The Mazda MX-5 (known as Miata in the United States) can be credited with starting the rebirth of the classic small two-seat roadster. By the time of its introduction in 1989, the British roadsters by brands such as MG and Triumph were no longer in production. The Mercedes-Benz R129 was introduced at about the same time, but this was a much larger luxury car. The MX-5 was heavily inspired by the Lotus Elan.
The first generation, known as NA, was produced from 1989 to 1997. Engine offerings were a 115 hp (later 90 hp) 1.6l and, starting in 1994, a 1.9l with 130 hp – both coupled to a short-shifting five-speed manual transmission. Other important ingredients were double-wishbone suspension on all four wheels (like in Formula 1, not McPherson front suspension like on most cars) and a weight of less than 1,000kg.
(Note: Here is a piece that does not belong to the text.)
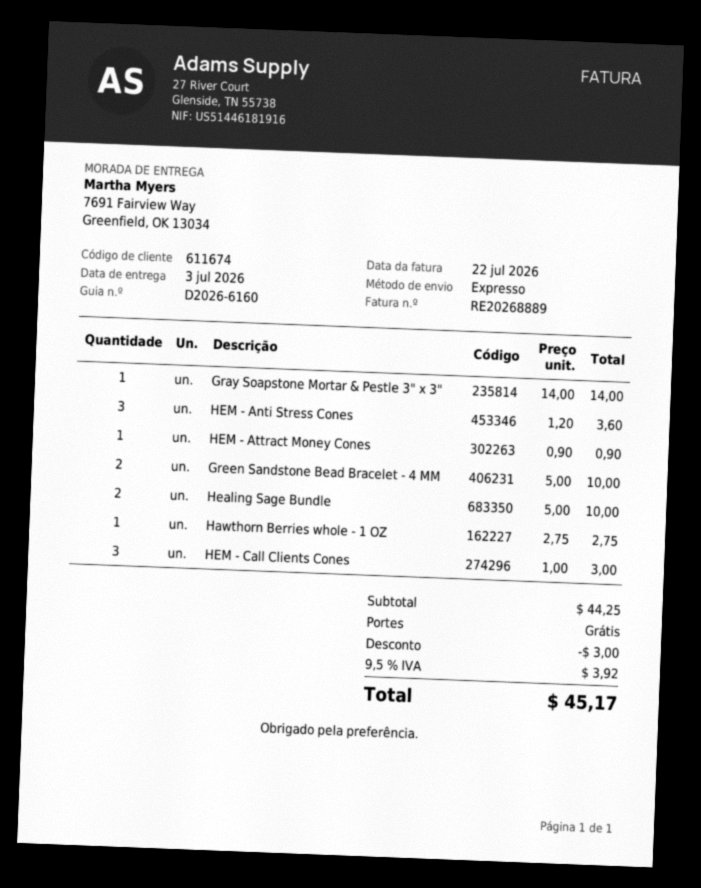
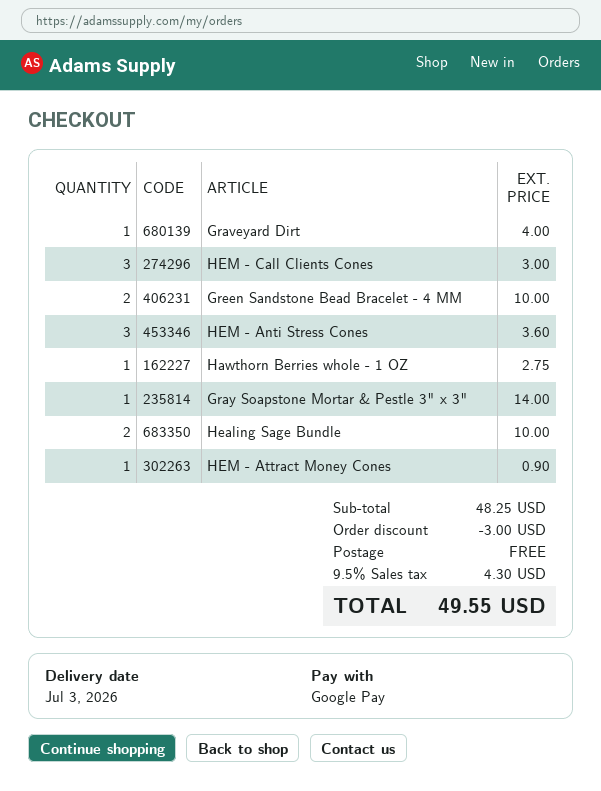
Graveyard Dirt: none -> 1 for 4.00
subtotal: 44.25 -> 48.25
tax: 9.5% = 3.92 -> 9.5% = 4.30
total: 45.17 -> 49.55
As a result, the MX-5 is considered one of the best-handling cars ever made.
The second generation, NB, was produced from 1998 to 2005. The car lost the pop-up headlights and gained some curves and approx. 100kg in weight, mostly due to improved stiffness and crash protection. The 1.6l now developed 110hp, the 1.9l around 140hp.
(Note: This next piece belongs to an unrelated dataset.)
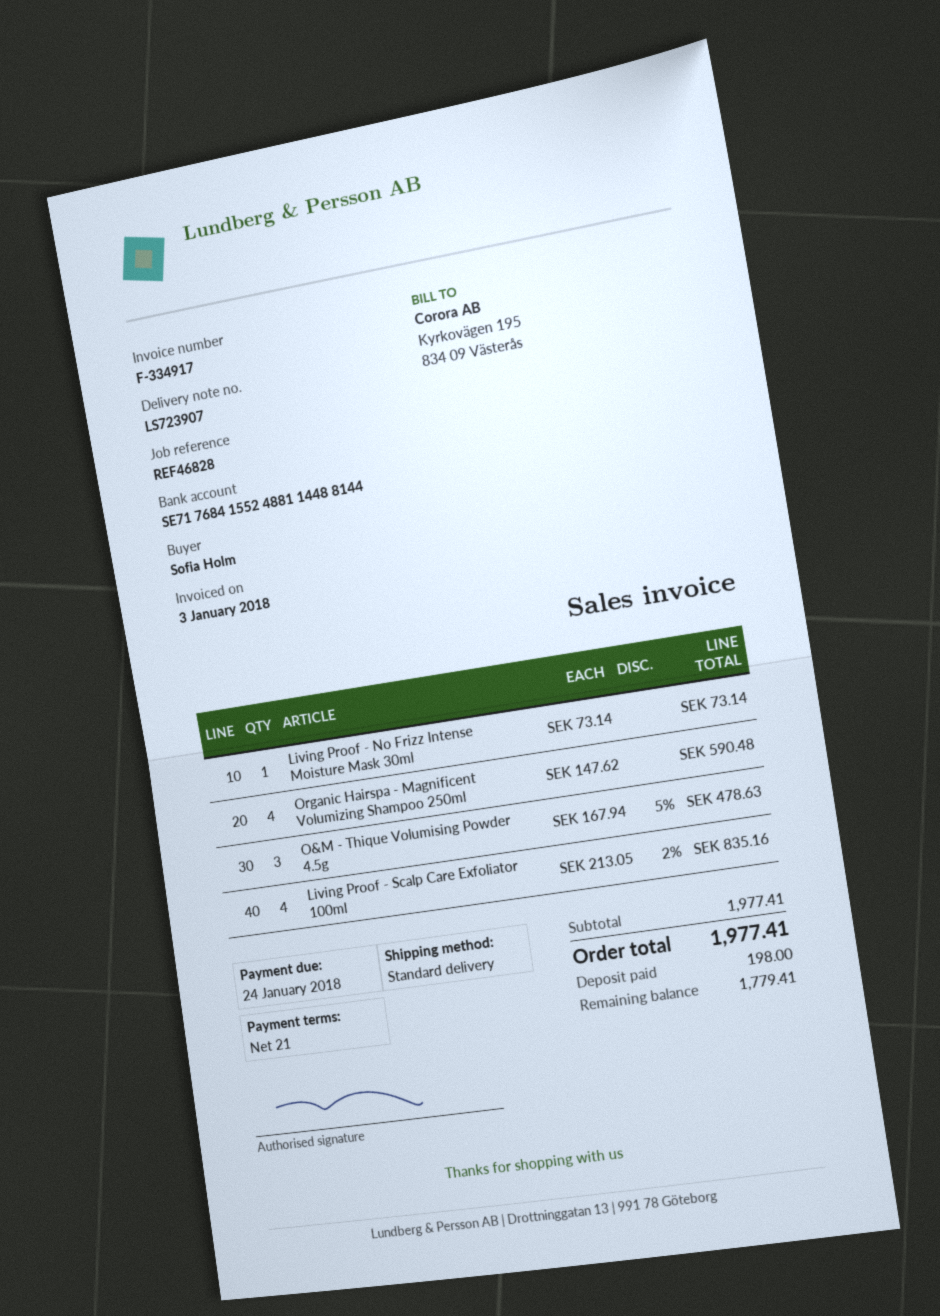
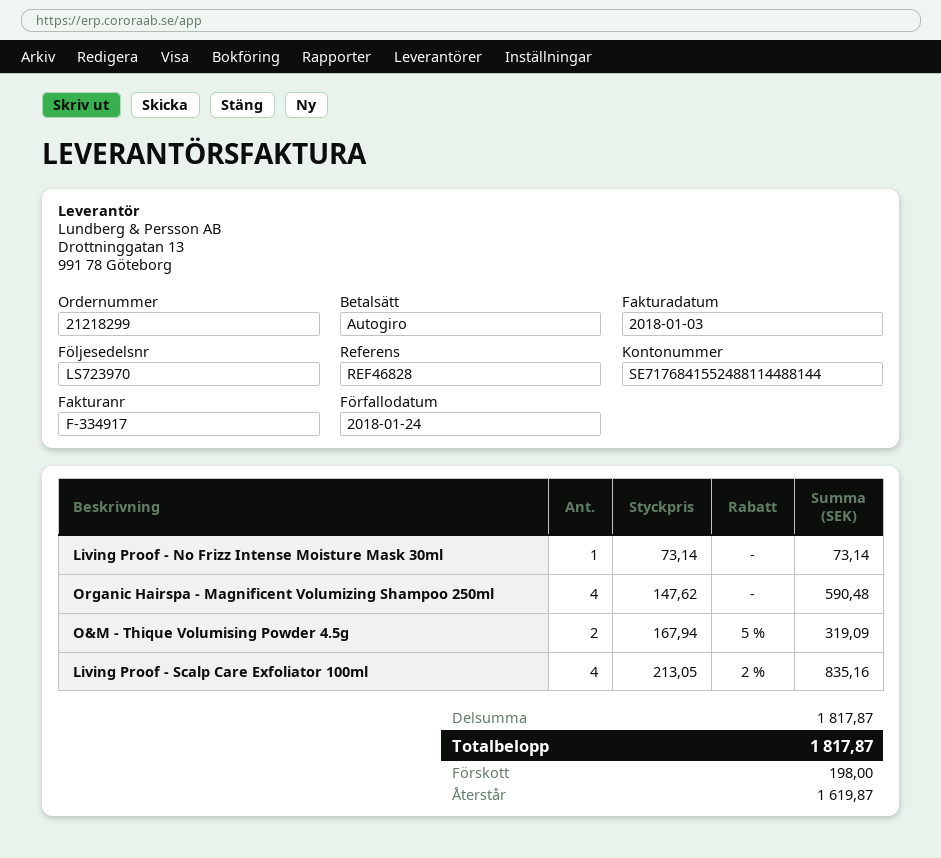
delivery note number: LS723907 -> LS723970
O&M - Thique Volumising Powder 4.5g: 3 x 167.94 - 5% = 478.63 -> 2 x 167.94 - 5% = 319.09
subtotal: 1977.41 -> 1817.87
total: 1977.41 -> 1817.87
balance: 1779.41 -> 1619.87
The third generation, NC, was produced from 2005 to 2015. The styling was a bit closer to the NA. The suspension was now based on the RX-8’s, with the rear axle going from double wishbones to a multilink suspension. Weight was increased by about 50kg. The 1.8l engine developed 126 hp. The 2.0l engine came with limited-slip diff, optional 6-speed transmission, and 160 hp.
The fourth and current generation (ND) was introduced in 2015. It is 10cm shorter and about 100kg lighter than the NC, dipping just below 1,000kg weight in the 1.5l model. The 1.5l engine develops 130hp. The 2.0l continued with 160hp, but was uprated to 184hp (ND2 model) in 2018.
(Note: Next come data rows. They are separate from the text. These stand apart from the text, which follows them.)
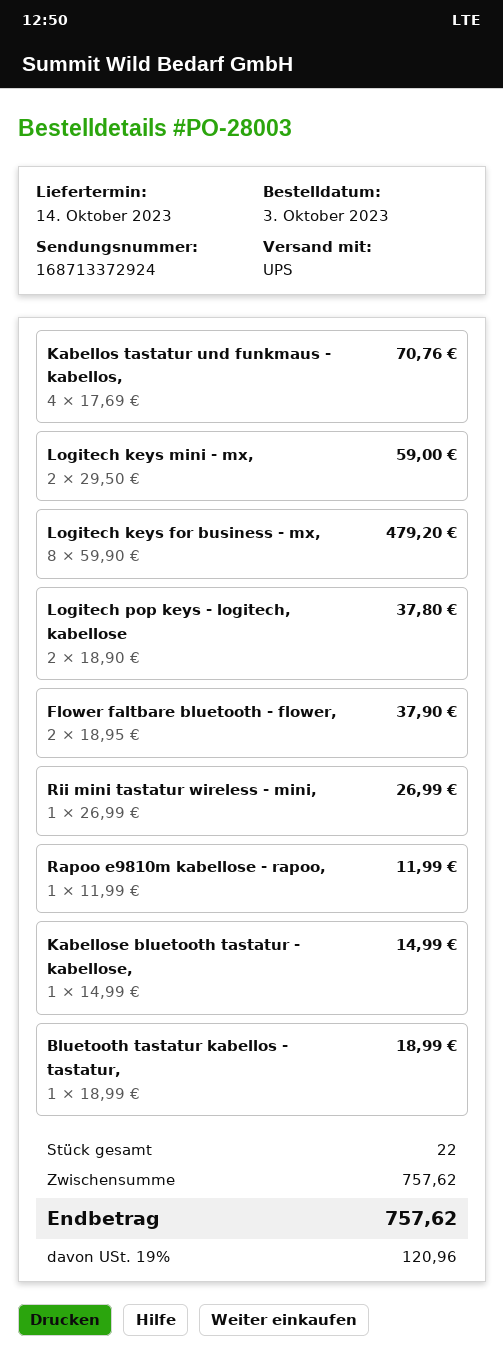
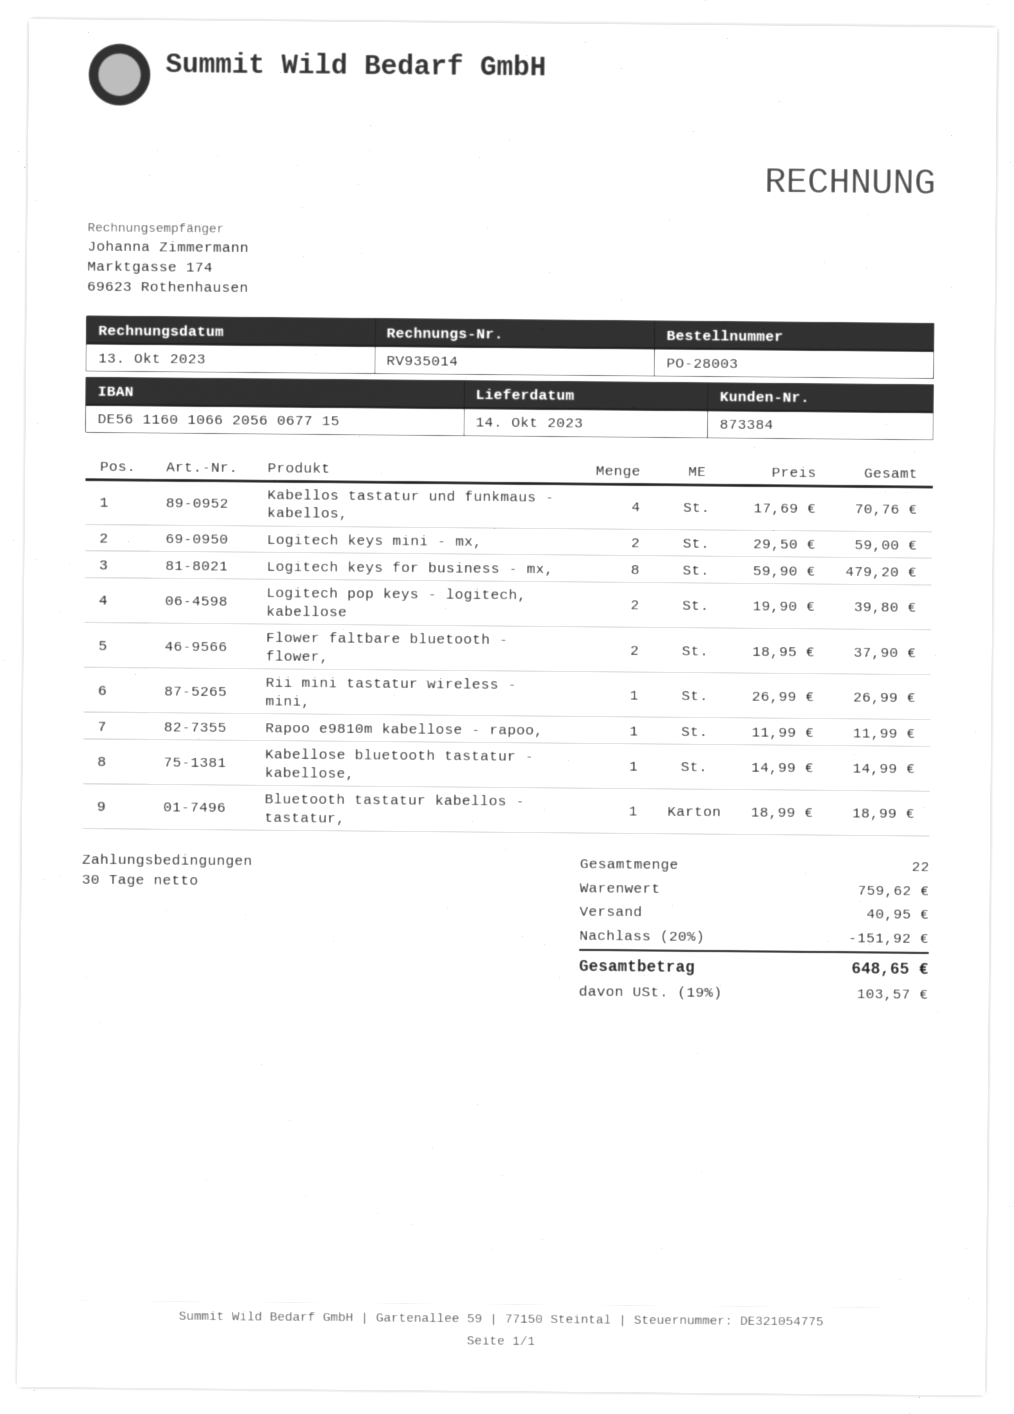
Logitech pop keys - logitech, kabellose: 2 x 18.90 = 37.80 -> 2 x 19.90 = 39.80
subtotal: 757.62 -> 759.62
discount: none -> 20% = 151.92
shipping: none -> 40.95
tax: 19% = 120.96 -> 19% = 103.57
total: 757.62 -> 648.65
Acceleration figures for the sprint to 100kph range from 10.6s for the 90hp NA to 6.5s for the 184hp ND2. Top speeds range from 175kph to 220kph. But this is only part of the story. With a weight of 950kg-1150kg, the mX-5 is much lighter than most other rear-wheel drive cars (e.g. all BMWs) of the last decades. Combined with an excellent suspension and gearbox (never buy an automatic!), this makes for a very fun car to drive, and it’s hard to beat the fun that can be had with it at road-legal speeds.
- Lightest mass-produced rear-wheel drive car of the last 30 years
- One of the last cars on a dedicated rear-wheel drive sports car platform
- Very good transmission and suspension
- Cars and parts are plentiful
- Not very powerful, especially NA and NB models
- No coupé available
All generations have their charms. If you want the smallest and lightest and have a thing for pop-up headlights, go NA. The NB is probably better value for money, but looks a bit dated. Some people dislike the NC for its added weight, but most of that has gone into making it a better car, and I like the looks better than the NB. The ND2 offers the most performance. So, if money were no object, I’d go for the ND2. Otherwise the 1.8l NB or 2.0l NC.